» **Aim of the exercise**
An image-free, verbatim transcription of the records is the expected result.

Difference listings
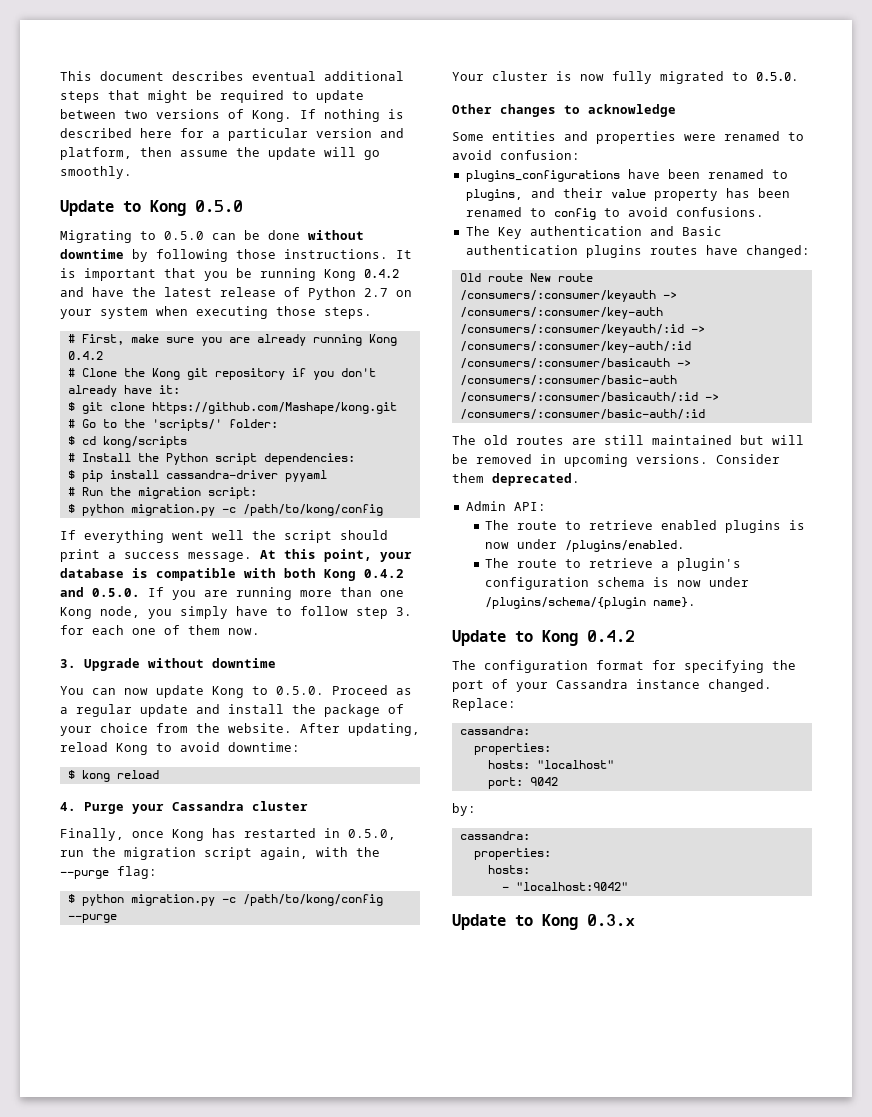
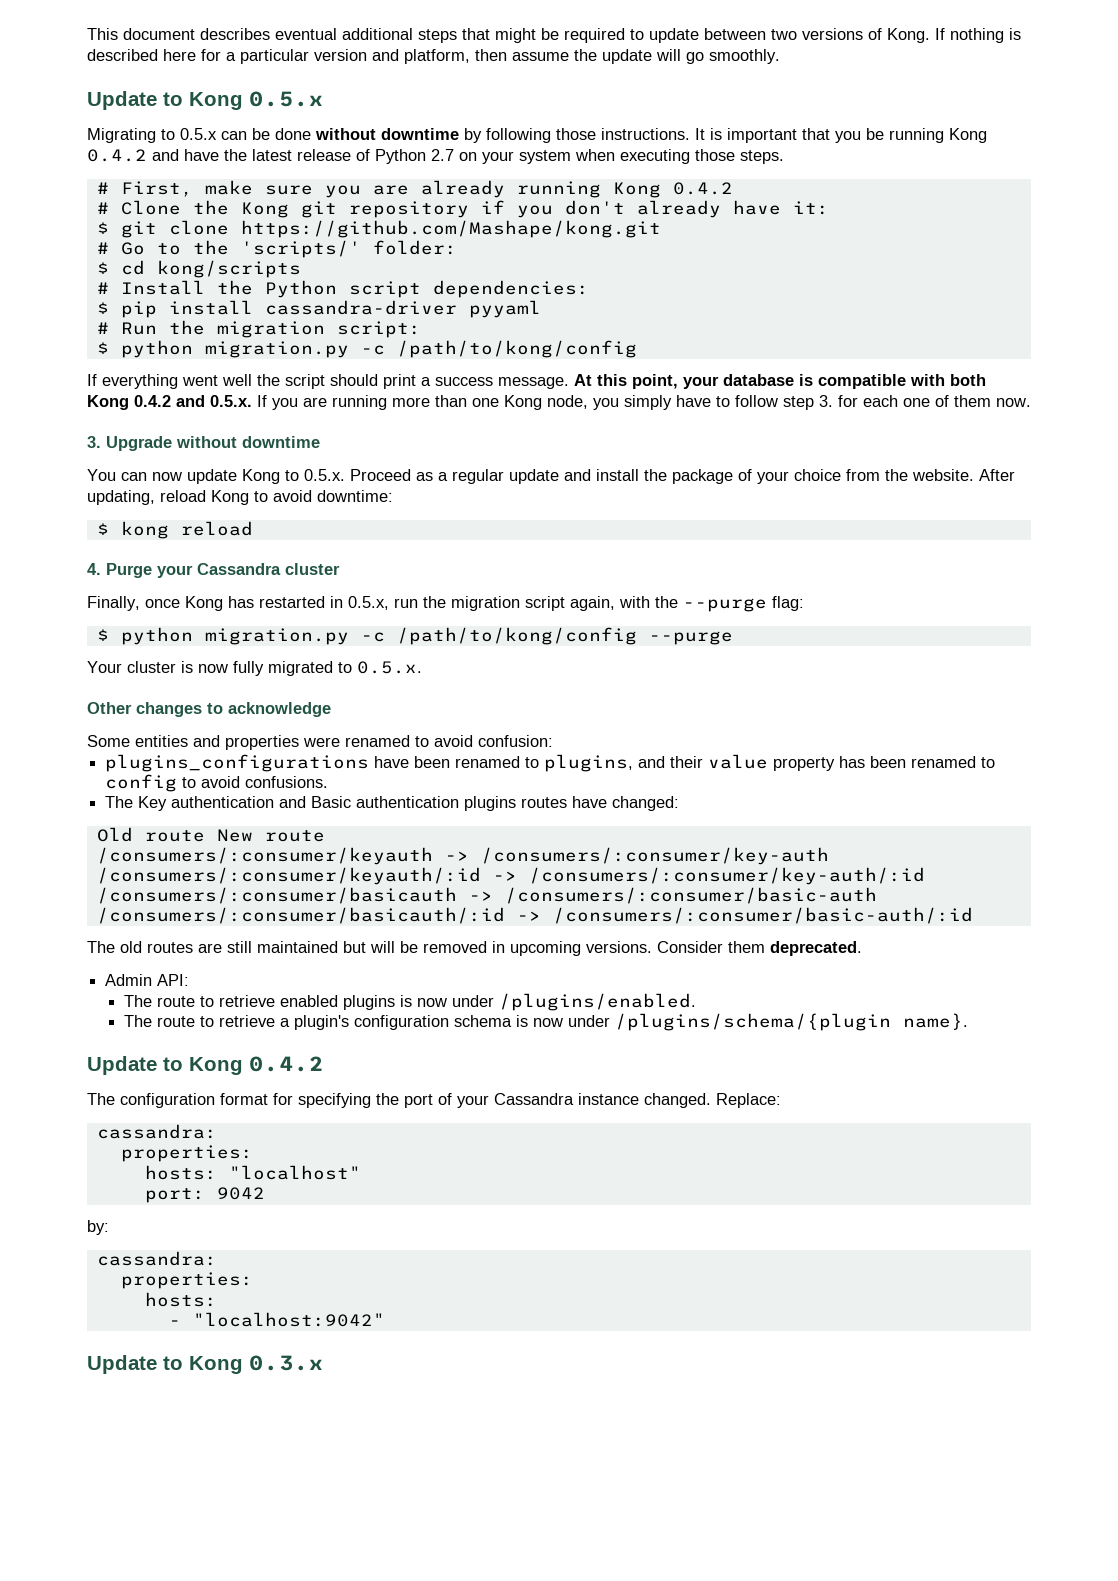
[195,200,243,213] 0.5.0 -> [249,91,324,107] 0.5.x
[164,231,204,240] 0.5.0 -> [180,128,217,140] 0.5.x
[92,588,140,597] 0.5.0. -> [210,395,252,407] 0.5.x.
[276,686,324,695] 0.5.0. -> [304,469,345,481] 0.5.x.
[348,829,396,840] 0.5.0, -> [348,596,389,610] 0.5.x,
[756,72,799,81] 0.5.0. -> [357,661,422,674] 0.5.x.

» **Your response**
[195,200,243,213] 0.5.0 -> [249,91,324,107] 0.5.x
[164,231,204,240] 0.5.0 -> [180,128,217,140] 0.5.x
[92,588,140,597] 0.5.0. -> [210,395,252,407] 0.5.x.
[276,686,324,695] 0.5.0. -> [304,469,345,481] 0.5.x.
[348,829,396,840] 0.5.0, -> [348,596,389,610] 0.5.x,
[756,72,799,81] 0.5.0. -> [357,661,422,674] 0.5.x.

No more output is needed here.